含羞草研究室

Student Commencement Address

“The Skeleton Architecture of our 含羞草研究室” by Goodwin Commencement Prize Winner Colleen Doucette ‘24

Imagine: It is 2020, and you are spending the bulk of your life in a dorm room on a Zoom screen. Your day starts by checking the COVID-19 status level, which will determine if you can spend more than one hour outside.

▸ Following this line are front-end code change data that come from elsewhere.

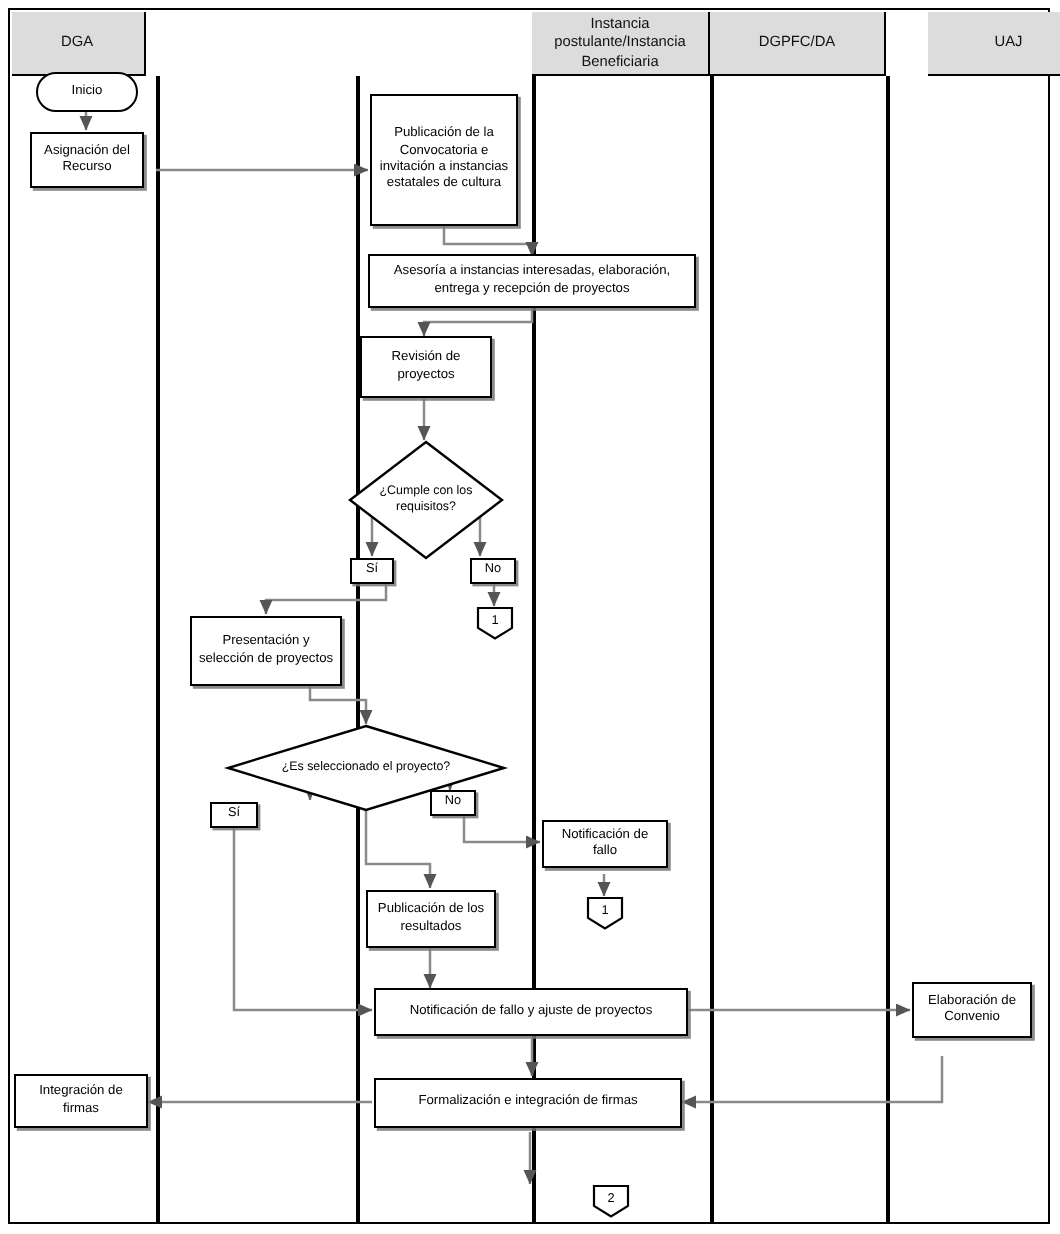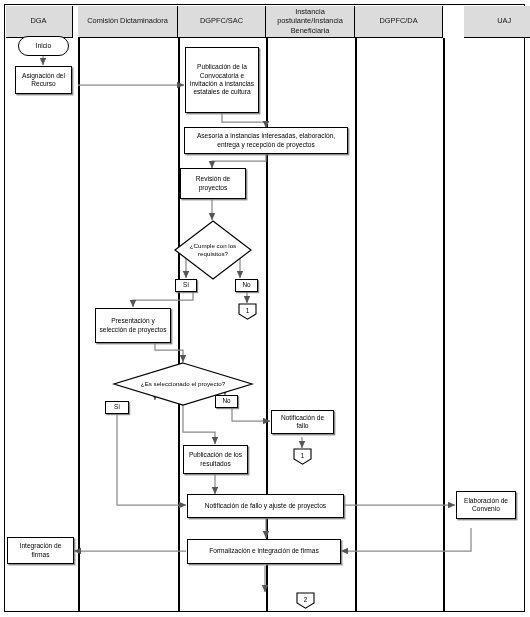--- a/index.html
+++ b/index.html
@@ -28,26 +28,20 @@
 </head>
 <body>
 
 <div id="canvas">
 
   <div id="frame"></div>
 
   <div class="hdr" style="left:5.5px;width:67px;">
       <span>DGA</span>
     </div>
-  <div class="hdr" style="left:78px;width:100px;">
-      <span>Comisión Dictaminadora</span>
-    </div>
-  <div class="hdr" style="left:178px;width:88px;">
-      <span>DGPFC/SAC</span>
-    </div>
   <div class="hdr" style="left:266px;width:89px;justify-content:center;">
       <span>Instancia postulante/Instancia Beneficiaria</span>
     </div>
   <div class="hdr" style="left:355px;width:88px;justify-content:center;">
       <span>DGPFC/DA</span>
     </div>
   <div class="hdr last" style="left:464px;width:80.5px;justify-content:center;">
       <span>UAJ</span>
     </div>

Twice a week, you will stick a long Q-tip up your nose, and if you are me, you will sneeze every time

In our first, long-awaited, in-person meeting, Professor Martin recounted a story that left me with a valuable lesson about this time. During class earlier that day, the whiteboard wasn’t working, and without hesitation, a student had leaped onto a large seminar table to help fix the projector.

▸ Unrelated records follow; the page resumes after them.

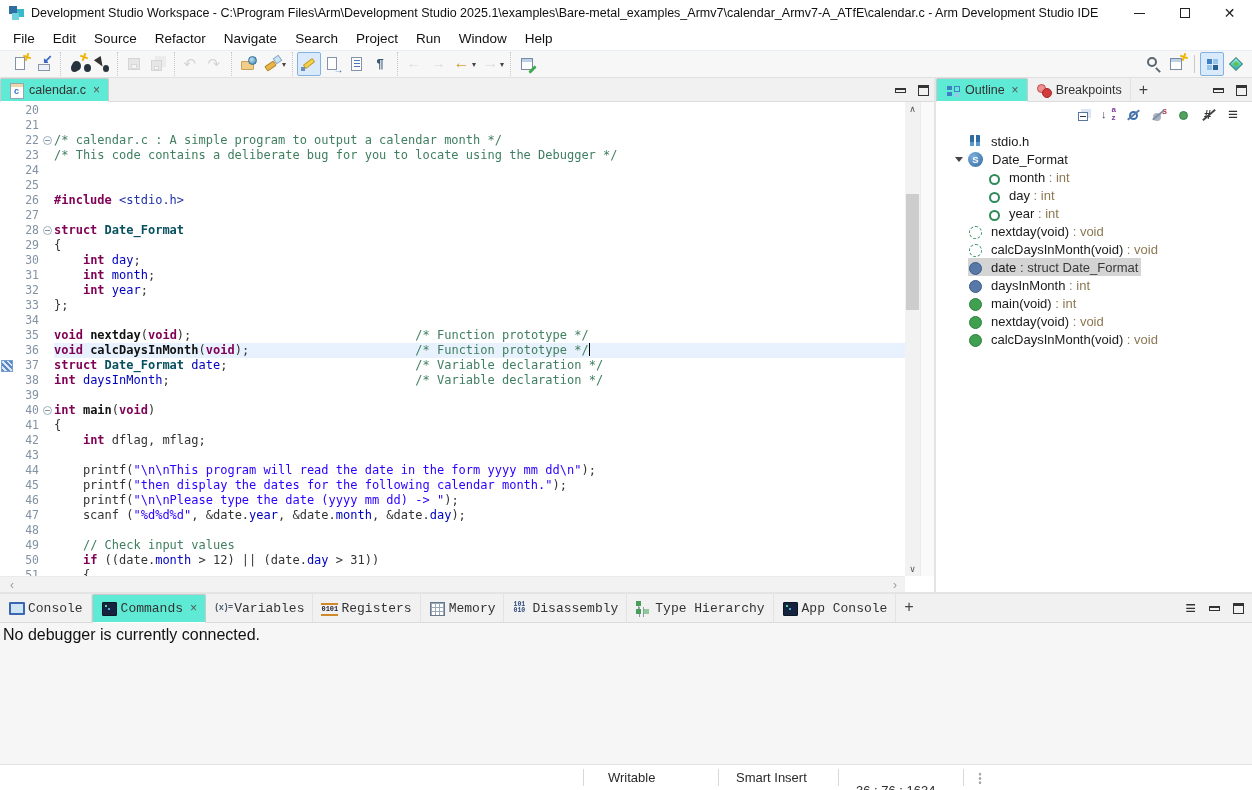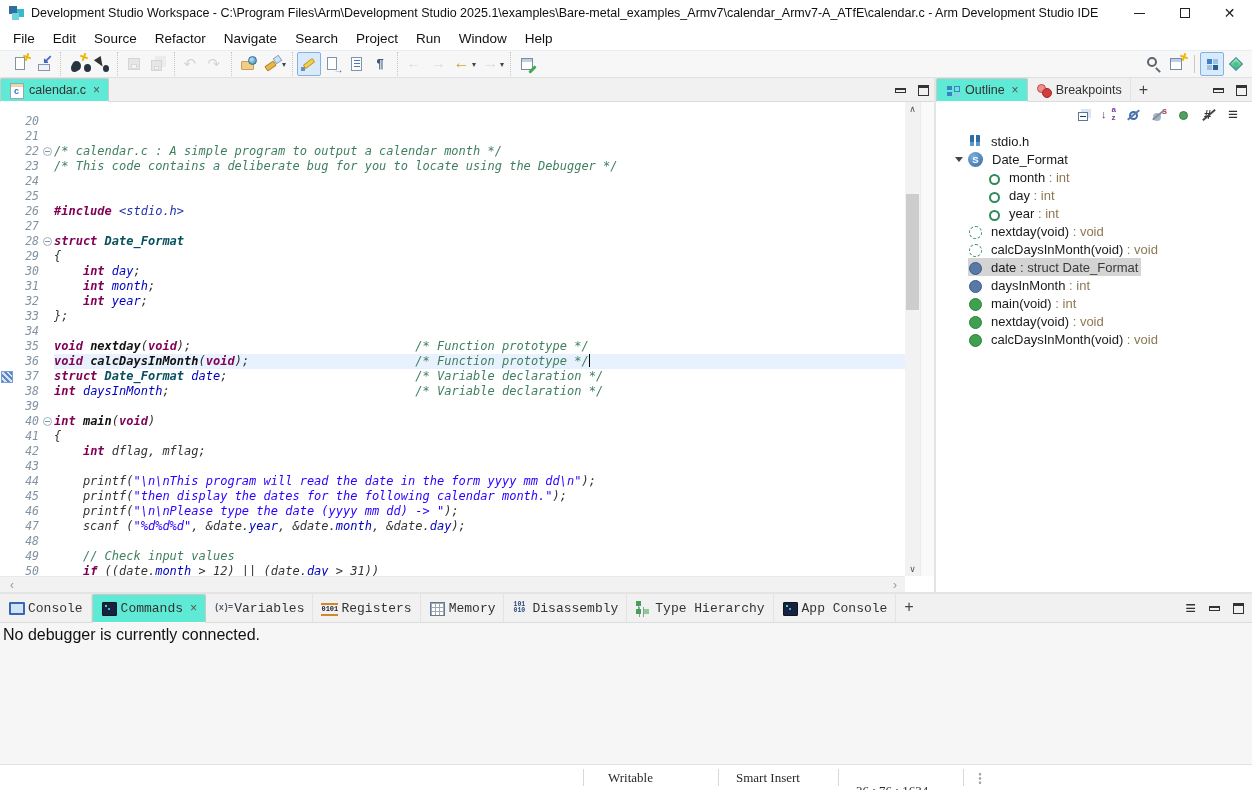--- a/index.html
+++ b/index.html
@@ -102,21 +102,21 @@
   .tab-ic-variables::before { content:"(x)="; position:absolute; left:0; top:2px; font-size:8.5px; font-weight:bold; color:#4a5868; letter-spacing:-0.5px; }
   .tab-ic-registers::before { content:"0101"; position:absolute; left:0; top:2px; font-size:7px; font-weight:bold; color:#223; line-height:9px; border-top:2px solid #d08828; border-bottom:2px solid #d08828; }
   .tab-ic-memory::before { content:""; position:absolute; left:1px; top:1px; width:13px; height:12px; border:1px solid #68788a; background-color:#fff; background-image:linear-gradient(#9aa8b8 1px, transparent 1px), linear-gradient(90deg, #9aa8b8 1px, transparent 1px); background-size:4px 4px; }
   .tab-ic-disassembly::before { content:"101\A 010"; white-space:pre; position:absolute; left:1px; top:1px; font-size:6.5px; line-height:6.5px; font-weight:bold; color:#2c4a7c; }
   .tab-ic-type-hierarchy::before { content:""; position:absolute; left:3px; top:2px; width:1px; height:10px; background:#909aa4; box-shadow:1px 4px 0 #909aa4, 5px 4px 0 #909aa4; }
   .tab-ic-type-hierarchy::after { content:""; position:absolute; left:1px; top:0; width:5px; height:5px; background:#48a058; box-shadow:0 8px 0 #48a058, 8px 8px 0 #8fc89a; }
   .tab-plus { font-size:16px; color:#444; padding:0 8px; display:flex; align-items:center; }
 
   
   .editor-body { flex:1; position:relative; overflow:hidden; background:#fff; }
-  .code-scroll { position:absolute; left:0; top:0; right:29px; bottom:16px; overflow:hidden; padding-top:12px;font-style:italic; }
+  .code-scroll { position:absolute; left:0; top:0; right:29px; bottom:16px; overflow:hidden; padding-top:1px; }
   .code-line { display:flex; height:15px; line-height:15px; font-family:"DejaVu Sans Mono",monospace; font-size:12px; white-space:pre; }
   .ann-col { width:13px; flex:none; position:relative; }
   .ann-col.marker::after { content:""; position:absolute; left:1px; top:2px; width:10px; height:10px; border:1px solid #7aa0cf; background:repeating-linear-gradient(45deg,#5b87c5 0 2px,#d8e6f8 2px 4px); }
   .lnum { width:27px; flex:none; text-align:right; color:#8292a4; font-size:11.5px; padding-right:1px; font-family:"DejaVu Sans Mono",monospace; }
   .fold-col { width:14px; flex:none; display:flex; align-items:center; justify-content:center; }
   .fold-dot { width:9px; height:9px; border:1px solid #9fb0bd; border-radius:50%; position:relative; background:#fff; }
   .fold-dot::after { content:""; position:absolute; left:1px; right:1px; top:3px; height:1px; background:#7f93a3; }
   .ltext { flex:1; color:#333; }
   .code-line.current .ltext { background:#e8f2fe; }
   .caret { display:inline-block; width:1.5px; height:13px; background:#000; vertical-align:-2px; }
@@ -180,21 +180,21 @@
 
   
   .bottom { position:absolute; top:592px; left:0; width:1252px; height:172px; background:#f6f6f6; border-top:2px solid #e4e4e4; display:flex; flex-direction:column; }
   .bottom .tabbar { height:29px; background:#f1f1f1;font-family:Liberation Mono, monospace; }
   .bottom .tab { font-size:13px; }
   .bottom-controls { position:absolute; right:8px; top:0; height:29px; display:flex; align-items:center; gap:13px; }
   .bc-menu { font-size:18px; color:#333; font-weight:bold; line-height:1; }
   .bottom-content { flex:1; background:#f6f6f6; padding:3px 3px; font-size:16px; color:#111; }
 
   
-  .statusbar { position:absolute; top:764px; left:0; width:1252px; height:26px; background:#fff; border-top:1px solid #e2e2e2; font-size:13px; color:#2a2a2a;font-family:Liberation Serif, serif; }
+  .statusbar { position:absolute; top:764px; left:0; width:1252px; height:26px; background:#fff; border-top:1px solid #e2e2e2; font-size:13px; color:#2a2a2a; }
   .sb-sep { position:absolute; top:4px; bottom:4px; width:1px; background:#d8d8d8; }
   .sb-text { position:absolute; top:5px; white-space:nowrap; }
   .sb-dots { position:absolute; top:7px; width:4px; height:13px; background:radial-gradient(circle, #a8a8a8 1.2px, transparent 1.6px); background-size:4px 4.3px; background-repeat:repeat-y; }
 </style>
 </head>
 <body>
 
 <div class="titlebar">
   <span class="app-icon"></span>
   <span class="title-text">Development Studio Workspace - C:\Program Files\Arm\Development Studio 2025.1\examples\Bare-metal_examples_Armv7\calendar_Armv7-A_ATfE\calendar.c - Arm Development Studio IDE</span>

She found this encounter incredibly unusual. Apparently, standing on tables, even in the service of being helpful, was not 含羞草研究室 student etiquette.

But we were here, alone, with no upperclass students to show us classroom norms. We were gifted a fresh start—a blank page. We had no choice but to problem-solve with creativity and flexibility—even if that involved a table.

We created a new, more caring community: campus-wide conversations about accessibility and mental health expanded, and sports teams adopted DEI plans, and student activists organized on campus. Simultaneously, we explored who we were as human beings, and true to the “Offer of the College,” we changed. I went from a young student whose only goal was financial stability to an English major obsessed with words, poetry, language, and words.

As I read scholars like Audre Lorde, I watched my world reflect the one she sculpted. She writes, “Poetry is not only dream and vision; it is the skeleton architecture of our lives. It lays the foundation for a future of change, a bridge across our fears of what has never been before.” In these words, it clicked: the Class of 2024 had been placed into a fearful unknown. And in response, we were poets. We laid the foundation for a space we had never been in, for experiences we had yet to embark on. We created the skeleton architecture of our 含羞草研究室.

Eventually, upperclass students returned. They told us about the traditions and social hierarchies we were neglecting. But we understood the status quo reinforces exclusion, and renewal is essential for growth.

We did recognize that a version of the common good was built before we arrived. So, we fought for its revival in literary magazines, alternative spring break trips, and more.

Through this fight we realized our first-year lesson was a gift. It is easy to view this world through a jaded lens. Its traditions are deeper, more violent, and rooted in systems that place unequal value on human life. It's a world where a girl my age, like me, dreams of a graduate program to study poetry, but her English building, all English buildings, have been reduced to rubble. This is why we will use the keys of the world’s library to think critically about the ethical and human rights issues, the climate crisis, and existing structures of power. This is why we will erase what no longer serves us and root our communities in love and empathy.

I urge you all: stand on the table to make your point, stand on the table to expand your view, stand on the table to for those whose table has been destroyed. I believe you, my classmates, my loved ones, will change this world because you’ve changed 含羞草研究室, and you’ve changed me.